Imagine if a study found that jaw-dropping numbers of Texas math students had no clue about multiplication.
SWAT teams of experts would be dispatched. Heads would roll. State-assigned campus masters would arrive by air, by sea, by pack mule.
We can't have our children ignorant of multiplication.
That is, unless it's human multiplication: ovum, sperm, menstruation, conception, contraception. Then . . .
We can afford to have children fully ignorant, except to be preached at about the evils of following the urges associated therewith.
Basically, that's the state of sex education in Texas, according to a new study that painstakingly has gone through what schools are teaching children, and what they are not.
Texas State University health education professor David Wiley and assistant professor Kelly Wilson have prepared a "state of sex education" report for the Texas Freedom Network. Per its title, Just Say Don't Know, it is scandalous. It also is no surprise.
More than nine of 10 Texas schools basically punt away sex education in favor of federally funded abstinence-only approaches. Said the researchers, too often abstinence-only is more of a dodge than a means of educating young people about basic biology.
"The most troubling thing is how adults have failed kids," Wiley said in a phone interview. "This is an adult problem. We have refused to address this as a public health matter. Instead, we've addressed it as a morality issue."
While personal discretion — abstinence outside of marriage — should override all other issues, leaving things at that is a disservice to those we hope to educate.

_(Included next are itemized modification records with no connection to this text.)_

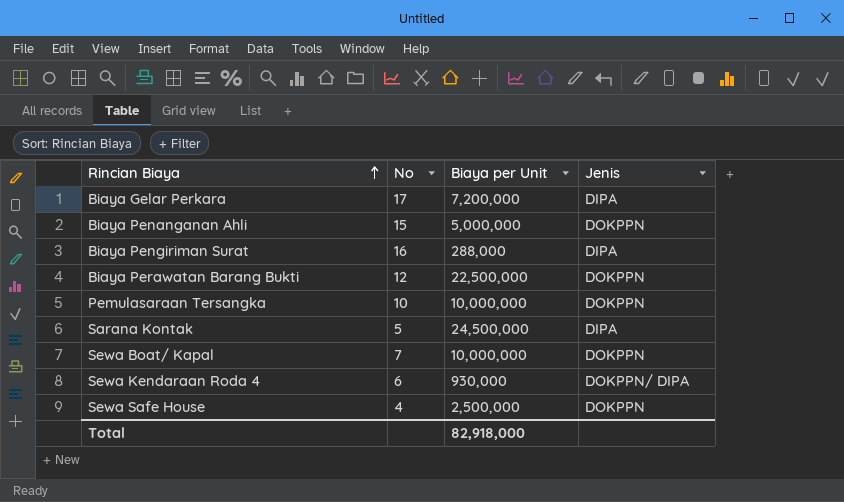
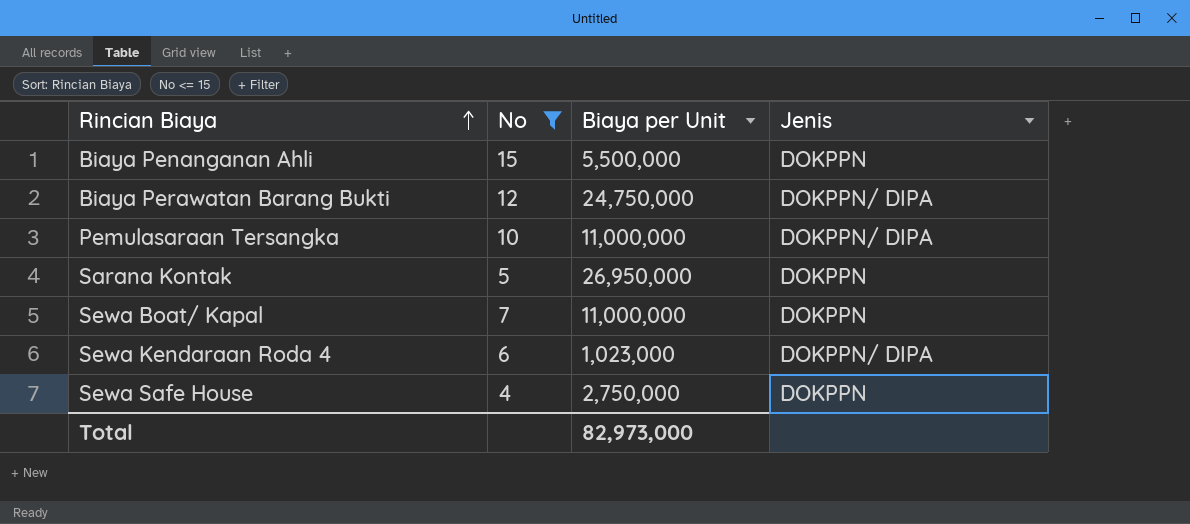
filter: none -> No <= 15
Biaya Penanganan Ahli | Biaya per Unit: 5,000,000 -> 5,500,000
Biaya Perawatan Barang Bukti | Biaya per Unit: 22,500,000 -> 24,750,000
Biaya Perawatan Barang Bukti | Jenis: DOKPPN -> DOKPPN/ DIPA
Pemulasaraan Tersangka | Biaya per Unit: 10,000,000 -> 11,000,000
Pemulasaraan Tersangka | Jenis: DOKPPN -> DOKPPN/ DIPA
Sarana Kontak | Biaya per Unit: 24,500,000 -> 26,950,000
Sarana Kontak | Jenis: DIPA -> DOKPPN
Sewa Boat/ Kapal | Biaya per Unit: 10,000,000 -> 11,000,000
Sewa Kendaraan Roda 4 | Biaya per Unit: 930,000 -> 1,023,000
Sewa Safe House | Biaya per Unit: 2,500,000 -> 2,750,000
Total | Biaya per Unit: 82,918,000 -> 82,973,000

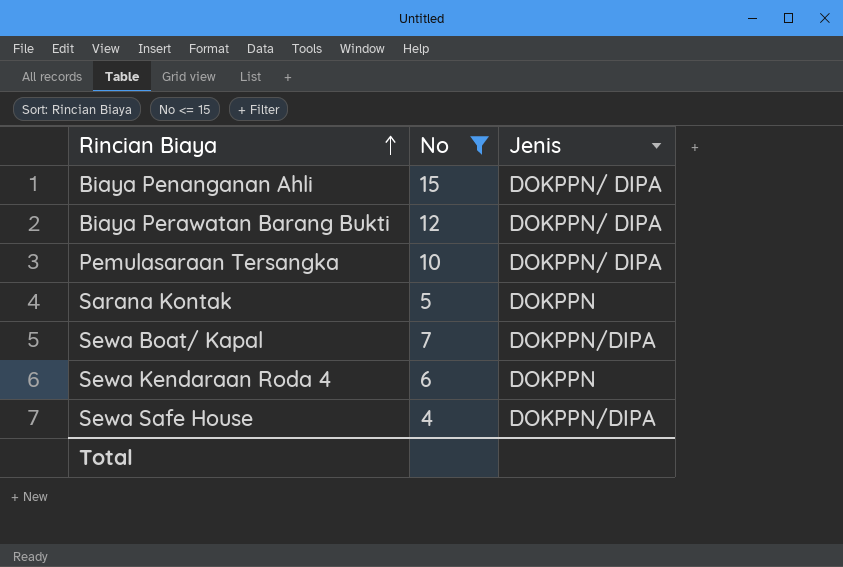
column Biaya per Unit | position: 3 -> none
Biaya Penanganan Ahli | Jenis: DOKPPN -> DOKPPN/ DIPA
Sewa Boat/ Kapal | Jenis: DOKPPN -> DOKPPN/DIPA
Sewa Kendaraan Roda 4 | Jenis: DOKPPN/ DIPA -> DOKPPN
Sewa Safe House | Jenis: DOKPPN -> DOKPPN/DIPA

Wiley has this challenge to abstinence-only disciples: "If you think what we're doing is working really well, I'd like you to show us the data."
The data: Texas has a teen pregnancy rate of 63 per thousand. The national average is 42 (2006 figures). Heckuva job.
This problem has two dimensions: (1) what Texas isn't telling its children; (2) what it is. The problem with (2) is that a lot of it isn't backed by facts. It simply fits the template of abstinence-only.
For instance, Wiley found many abstinence programs telling students that condoms fail 20 percent of the time. That's false, if you're talking about the actual failure rate of condoms. The real issue related to condom efficacy is user error, he said. That's a big difference.
Regarding effective means of birth control and guarding against sexually transmitted disease, Wiley assailed a "conspiracy of silence."
Yes, abstinence is the only safe sex. But what about those who aren't going to abide by the abstinence pledge?
Lost in this whole debate, emotionally charged because of the issue of teen promiscuity, is the fact that sex education is about life skills and matters that come into play throughout one's adulthood.
"I thought I was no longer capable of being surprised by the ignorance among our students," Wiley wrote in the report. "Then last year a sincere male student asked aloud, 'What is my risk for cervical cancer?'" Um, and when might this young man have learned the difference?
The Texas State researchers don't just express condemnation about the bereft state of sex education. They have reasonable suggestions, too.
Topping the proposals is this: to have one certified health professional or educator on the health education councils that the state mandates for each district.
How any "health" council could whistle past issues of AIDS, STDs, contraception and the whole of holistic sex education is beyond me. But as Wiley points out, often people are dissuaded by administrators who don't want controversy.
Texans should demand real biology education, meaning real sex education. Do the math and see that our kids have shown they can multiply — all too well.